The term ‘scam’ is misleading as CAG reports cannot be called scams until they are examined and accepted by the PAC after it is tabled in the Parliament. CAG assists the committee during the course of investigation. None of the 22 members of the PAC is a minister in the government and conventionally PAC is headed by a member belonging to the opposition party.  The reports become scams once the findings of the CAG are endorsed by the PAC and recommended for criminal investigation. The Media clearly jumps the gun when it flashes in the Breaking News that another scam has broken. The old adage that no one is pronounced guilty unless s/he is proved to be so, is now reversed as the Media pronounces person(s) guilty till the ‘guilty’ prove their innocence. The media ups the ante on alleged scams to the extent that India has come to be seen as one huge cauldron of corruption.

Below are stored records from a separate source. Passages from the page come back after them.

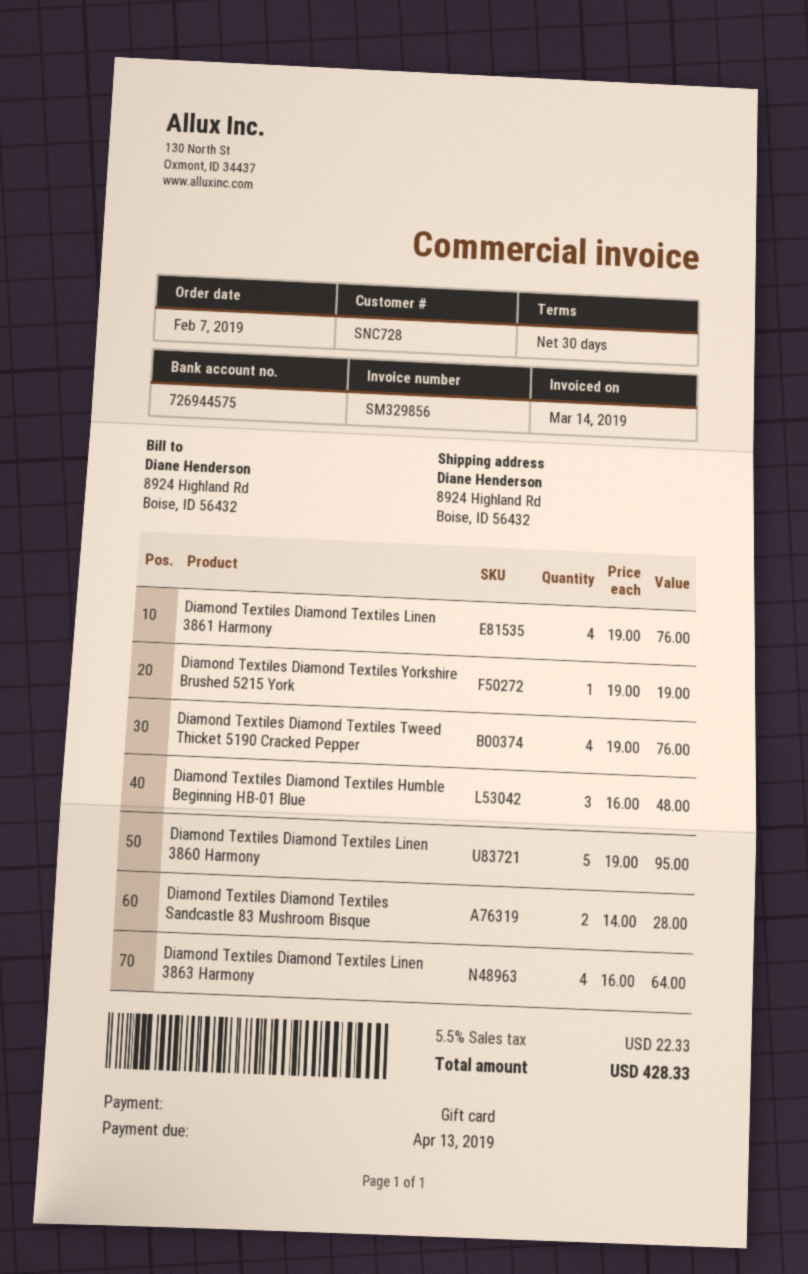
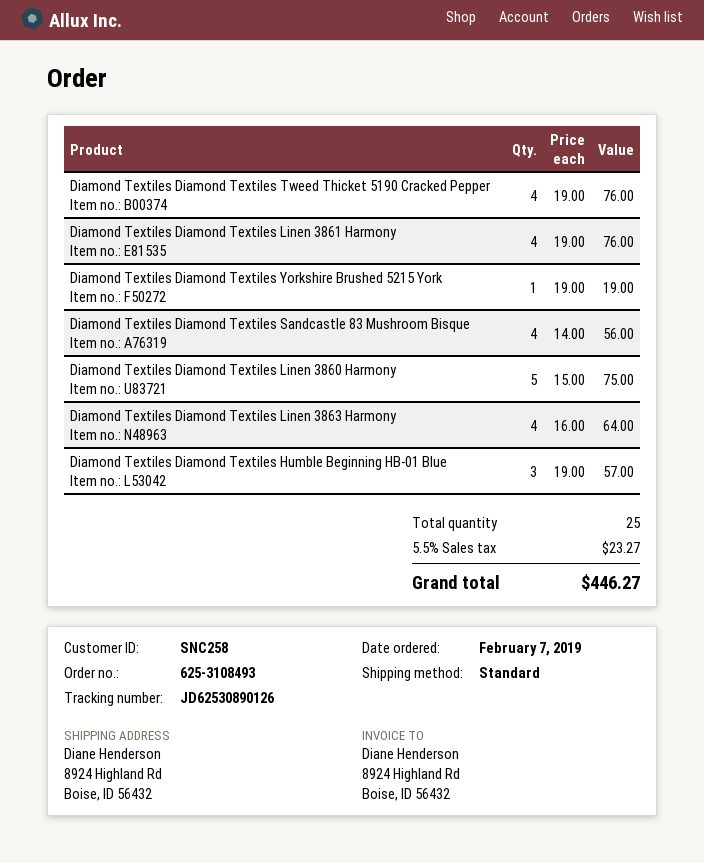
customer number: SNC728 -> SNC258
Diamond Textiles Diamond Textiles Humble Beginning HB-01 Blue: 3 x 16.00 = 48.00 -> 3 x 19.00 = 57.00
Diamond Textiles Diamond Textiles Linen 3860 Harmony: 5 x 19.00 = 95.00 -> 5 x 15.00 = 75.00
Diamond Textiles Diamond Textiles Sandcastle 83 Mushroom Bisque: 2 x 14.00 = 28.00 -> 4 x 14.00 = 56.00
tax: 5.5% = 22.33 -> 5.5% = 23.27
total: 428.33 -> 446.27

The government remains paralyzed as all its efforts are towards countering the damning propaganda that goes on in the Media. This is neither  to question the CAG reports –whether they are absolutely true or had erred on the side of exaggeration- nor to question the need for Government to prove its accountability. Media’s responsibility is to make public the outcome of Government’s response to the PAC and to the Parliament but not to be judgmental, leave aside jumping the gun to allege that Government is a monstrous scamster.

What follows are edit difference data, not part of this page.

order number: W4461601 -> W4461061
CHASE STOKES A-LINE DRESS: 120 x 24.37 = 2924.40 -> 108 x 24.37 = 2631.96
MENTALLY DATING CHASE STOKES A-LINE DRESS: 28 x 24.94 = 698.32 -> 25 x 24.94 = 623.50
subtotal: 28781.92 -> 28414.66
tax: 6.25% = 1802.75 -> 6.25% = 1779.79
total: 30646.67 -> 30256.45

For the last two years this theatre of decadence has been on our news channels. Behind rampant ethical correctness, the media has launched a blitzkrieg against Indian government, politicians and businessmen alleging corruption here, there, everywhere except in its sacred space. First it was the run up to the CWG games that was marred  by rains, dengue, delay, corruption, dug up roads, dirt and filth strewn all over the city. The foreign press taking the cue from the Indian media wrote off the CWG citing Indian inefficiency to host a major sporting event. The dirty pictures flashed on the BBC website were gleefully reprinted by the Indian media to show that India lives only in her toilets. No one questioned whether this filthy reporting was the erstwhile Empire’s way of striking back! For nearly six weeks we ground our noses in muck and filth and looked gleefully at CWG as Corruption Wealth Games played in a Hall of Shame. Passively we accepted the sobriquet ‘corrupt’ for ourselves and painted our shame in all its stains!  India stinking had reached incredible proportion.

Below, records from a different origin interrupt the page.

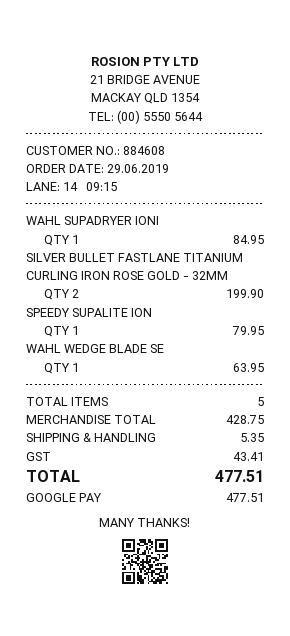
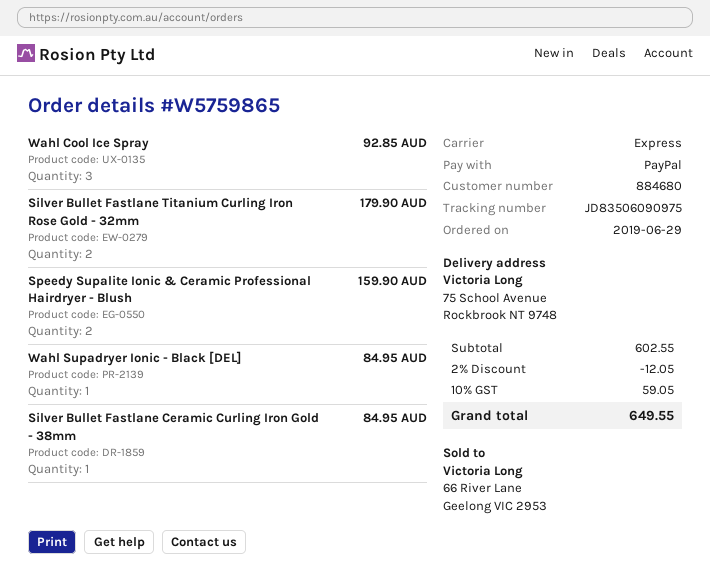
customer number: 884608 -> 884680
payment method: Google Pay -> PayPal
SILVER BULLET FASTLANE TITANIUM CURLING IRON ROSE GOLD - 32MM: 2 for 199.90 -> 2 for 179.90
SPEEDY SUPALITE ION: 1 for 79.95 -> 2 for 159.90
WAHL WEDGE BLADE SE: 1 for 63.95 -> none
Wahl Cool Ice Spray: none -> 3 for 92.85
Silver Bullet Fastlane Ceramic Curling Iron Gold - 38mm: none -> 1 for 84.95
subtotal: 428.75 -> 602.55
discount: none -> 2% = 12.05
shipping: 5.35 -> none
tax: 43.41 -> 59.05
total: 477.51 -> 649.55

It was left to our athletes to lift India stinking into India shining during the CWG games. But even before the victory bugle sounded the Last Post, the First Post was heard to mark the start of the investigations. The euphoria of a nation’s sporting success did not last even 24 hours as reports about Games scam to the staggering sum of Rs.8000 crores started coming in. India shaming eclipsed India’s momentary hours of shining. Media went berserk with the scam story to make a Kalmadi out of every Indian.
The 2G scam was the next that dragged the UPAII into deep mire with the Media relishing the scam story to make a Raja out of both the PM and the then FM- Mr Manmohan Singh and Mr. Chidambaram as the co-architects of the spectrum allocations scam. The discussions ad nauseam in the TV studio painted the entire UPAII as corrupt, in particular Mr.Chidambaram, till the Supreme Court gave him a clean chit. Enough mudslinging had taken place inside the TV studios and in the print media to leave Chidambaram wonder if the great Indian Ocean can wash this alleged stain off his hands? Anna came and Media raised the furore beyond perceived noise decibels to tar all the PM’s men with the same brush. The Adarsh scam-milder in comparison -was followed by the Coalgate that came as a relief for the Media suffering a brief scam-free interregnum. The Media gleefully latched onto the leaked CAG reports to affirm that Indian government is for the swindlers, by the swindlers and of the swindlers. The news is coming in that the media has accessed yet another scam report by the CAG on the Indian multi-national Oil and Natural Gas Corporation.
Is this the whole truth about We, the Indians?  Media says that as a watchdog, its duty is to expose. But this is not exposition as that is the work of the CAG. Media preens itself with the prosecutor’s robe and comes out displaying leaked papers with fluorescent marking of the alleged misdeeds of the Government. The bias in reporting is too authentic not to be missed. Every scam becomes ‘the mother of all scams’ (I do not know why the feminists are not up in arms) and the present government headed by an honest PM and consisting of quite a few men of known integrity is dubbed as the government of scamsters. For the media, this is the truth and nothing but the truth. But as far as it is concerned, it is above board, even if it makes moles out of the government employees with cakes and ale. Can the media honestly own that the fourth estate is absolutely honest and all such ‘scams’ are not paid news and bought news!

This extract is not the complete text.